Dahl continued to live in the United States, and became a noted short-story writer, publishing pieces in the New Yorker. His first volume of short stories, Over to You: 10 stories of flyers and flying, was published in New York in 1946, with an English edition in the following year. It was as a short-story writer that Dahl established his early reputation, with cautionary, tightly-plotted pieces where bizarre circumstances invade day-to-day scenes, a style established in the collections Someone Like You (1954) and Kiss, Kiss (1960). Dahl was a craftsmanlike writer, sometimes working for weeks to hone the plotting and detail of one story. A regular device is a bet or competition in which the apparent victor loses face. In “Parson’s Pleasure” the “victor” aims to acquire from a farmer, for a small sum, what he knows to be a unique Chippendale commode, affecting such nonchalance – wanting it “only” for the timber – that the farmer, wishing to save him transport difficulties, is found chopping it to pieces as he draws up to collect his prize.
By the early Seventies Dahl regarded himself principally as a writer of children’s stories, although he published an adult comic novel, My Uncle Oswald, in 1979. Dahl’s vulgarity and childlike delight in excess made adults sceptical of his outstanding qualities as a storyteller and master of invention. Adults, when judging children’s books, tend to be especially sensitive and protective about what children should and should not read. That he was controversial there can be no doubt. He could be cruel, savage even, when attacking things he did not like. His loathing of blood sports is given full rein in both The Magic Finger (1966) and Danny, the Champion of the World (1975). His intellectual snobbishness shows through time and time again, most notably in one of his last titles, Matilda (1988). He was accused of being anti-women for his book The Witches (1983), a charge he most strenuously denied. Charlie and the Chocolate Factory had distinctly racist overtones in its first editions, an attitude that was corrected in later editions.

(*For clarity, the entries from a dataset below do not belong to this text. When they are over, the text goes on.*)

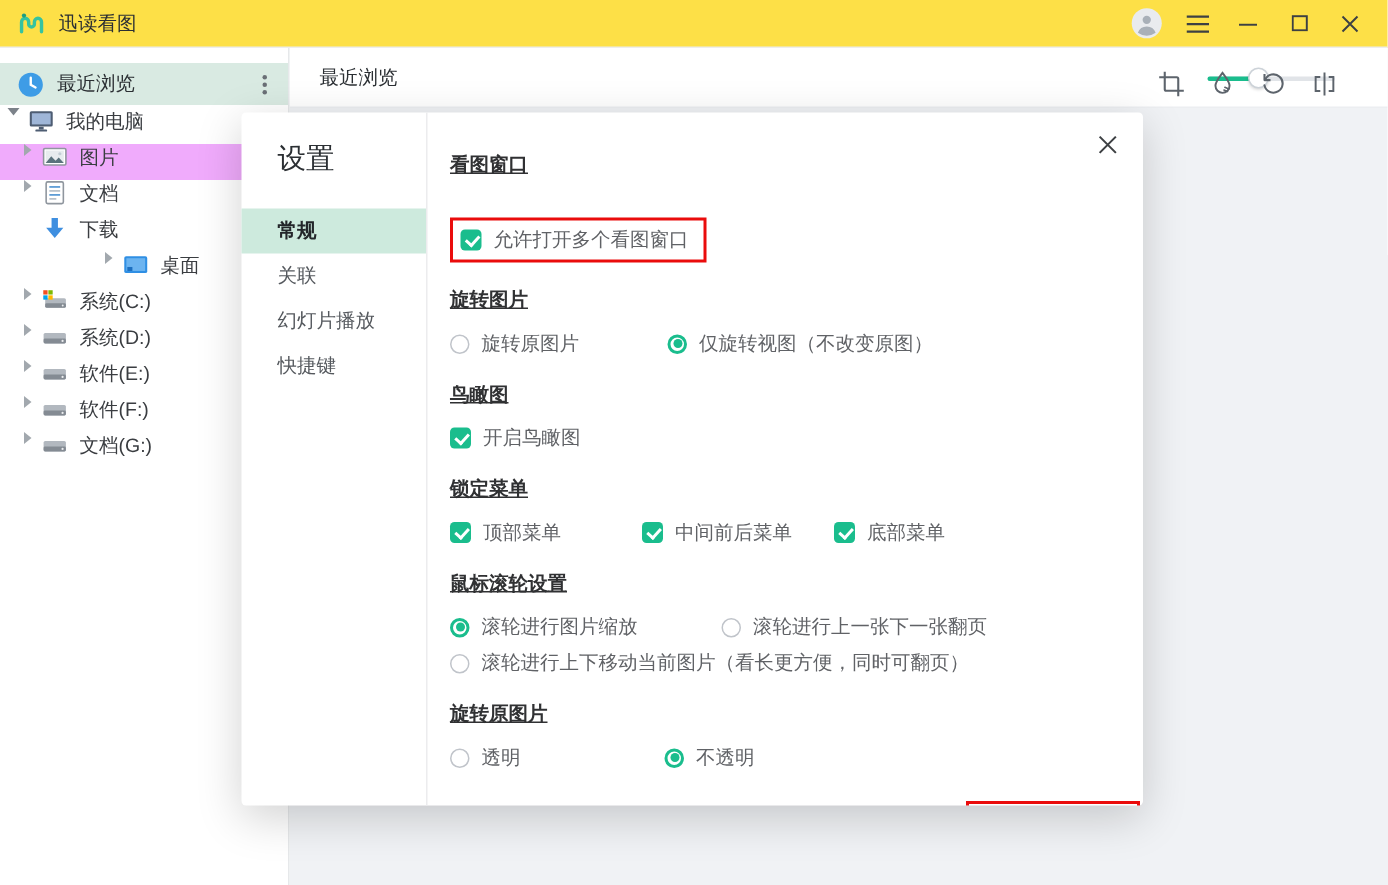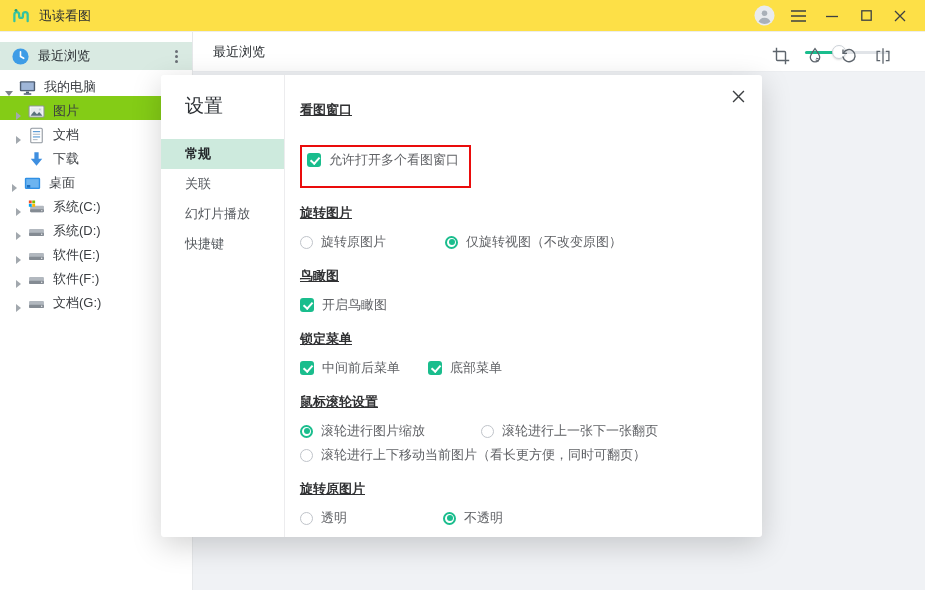--- a/index.html
+++ b/index.html
@@ -25,22 +25,22 @@
   .tb-btn svg{ display:block; }
   
   .app-body{ position:absolute; top:32px; left:0; right:0; bottom:0; display:flex; }
   .sidebar{ width:193px; background:#fff; border-right:1px solid #e6e8ea; padding-top:10px; z-index:1;}
   .recent-row{ height:28px; background:var(--side-sel); display:flex; align-items:center; padding:0 10px 0 8px; }
   .recent-row .ticon{ width:17px; height:17px; display:flex; }
   .recent-label{ margin-left:9px; color:#2b2f33; flex:1; }
   .kebab{ display:flex; flex-direction:column; gap:2px; padding:4px; }
   .kebab i{ width:3px; height:3px; border-radius:50%; background:#6a6f76; }
   .tree{ padding-top:2px; }
-  .tree-row{ height:24px; display:flex; align-items:flex-end; }
-  .tree-row.hovered{ background:#84cc16; }
+  .tree-row{ height:24px; display:flex; align-items:flex-start; }
+  .tree-row.hovered{ background:#f0abfc; }
   .tw{ width:12px; display:flex; justify-content:center; flex:none; }
   .tri-r{ width:0; height:0; border-left:5px solid #a2a8ae; border-top:4px solid transparent; border-bottom:4px solid transparent; }
   .tri-d{ width:0; height:0; border-top:5px solid #7c828a; border-left:4px solid transparent; border-right:4px solid transparent; }
   .ticon{ width:17px; height:17px; margin-left:4px; flex:none; display:flex; }
   .ticon svg{ width:100%; height:100%; }
   .tlabel{ margin-left:8px; color:#3a3d41; white-space:nowrap; }
   
   .main{ flex:1; background:var(--content-bg); position:relative; }
   .main-header{ height:40px; background:#fff; border-bottom:1px solid #eceef1;
     display:flex; align-items:center; padding:0 20px; }
@@ -71,21 +71,21 @@
   .opt{ display:flex; align-items:center; gap:8px; color:var(--txt2); }
   .w128{ width:128px; flex:none; } .w145{ width:145px; flex:none; }
   .w152{ width:128px; flex:none; } .w181{ width:181px; flex:none; } .w143{ width:143px; flex:none; }
   .checkbox{ width:14px; height:14px; border-radius:3px; background:var(--green); position:relative; flex:none; cursor:pointer; }
   .checkbox::after{ content:""; position:absolute; left:4.6px; top:1.8px; width:3.6px; height:7.4px;
     border:solid #fff; border-width:0 2px 2px 0; transform:rotate(42deg); }
   .radio{ width:13px; height:13px; border-radius:50%; flex:none; background:#fff; cursor:pointer; }
   .radio.off{ border:1px solid #c0c4ca; }
   .radio.on{ border:2px solid var(--green); position:relative; }
   .radio.on::after{ content:""; position:absolute; inset:1.5px; border-radius:50%; background:var(--green); }
-  .hl-box{ border:2px solid var(--red); padding:4px 10px 17px 5px; width:fit-content; margin-top:26px; }
+  .hl-box{ border:2px solid var(--red); padding:4px 10px 4px 5px; width:fit-content; margin-top:26px; }
   .dlg-footer{ display:flex; justify-content:space-between; align-items:center; margin-top:20px; margin-right:-18px; }
   .btn-restore{ background:#fff; border:1px solid #dcdfe3; border-radius:3px; padding:5px 18px;
     color:#55595e; font-size:13px; font-family:inherit; cursor:pointer; }
   .confirm-wrap{ border:2px solid var(--red); padding:7px 14px 8px 16px; }
   .btn-confirm{ background:var(--green); border:none; border-radius:3px; padding:5px 28px;
     color:#fff; font-size:13px; font-family:inherit; cursor:pointer; }
 </style>
 </head>
 <body>
 
@@ -189,21 +189,21 @@
         </div>
         <div class="tree-row" style="padding-left: 12px;">
           <span class="tw"></span>
           <span class="ticon">
             <svg viewBox="0 0 16 16">
               <path d="M6 1.2h4v6.2h3.4L8 13.8 2.6 7.4H6z" fill="#3f8fe0"></path>
             </svg>
           </span>
           <span class="tlabel">下载</span>
         </div>
-        <div class="tree-row" style="padding-left: 8px;">
+        <div class="tree-row" style="padding-left: 30px; margin-left: 36px;">
           <span class="tw">
             <i class="tri-r"></i>
           </span>
           <span class="ticon">
             <svg viewBox="0 0 16 16">
               <rect x="0.8" y="2.6" width="14.4" height="10.6" rx="1.2" fill="#2f8fe4"></rect>
               <rect x="2.1" y="3.9" width="11.8" height="8" fill="#6cb4f0"></rect>
               <rect x="2.7" y="9.4" width="3.2" height="2.5" fill="#1c6fc0"></rect>
             </svg>
           </span>
@@ -360,20 +360,24 @@
     </div>
 
     <div class="sec-title">鸟瞰图</div>
     <div class="opt">
       <span class="checkbox"></span>
       <span>开启鸟瞰图</span>
     </div>
 
     <div class="sec-title">锁定菜单</div>
     <div class="opt-row">
+      <div class="opt w128">
+        <span class="checkbox"></span>
+        <span>顶部菜单</span>
+      </div>
       <div class="opt w152">
         <span class="checkbox"></span>
         <span>中间前后菜单</span>
       </div>
       <div class="opt">
         <span class="checkbox"></span>
         <span>底部菜单</span>
       </div>
     </div>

All these books show that Dahl held many different views of the world. In his writing his aim was to delight children. To him, the importance of his success was that he helped the cause of children’s reading. No one could dispute the huge role he played in getting children hooked into reading by offering them the kind of stories they really wanted to read. Stylistically, too, he helped new readers by using language simply and accurately. The quality of his writing is easily discernible by the fluency with which it can be read aloud.
For many children Roald Dahl is synonymous with reading. He is the one author whose books are currency among children, being passed eagerly from hand to hand as soon as they appear. The absence of new Dahl titles will be a loss for many young readers.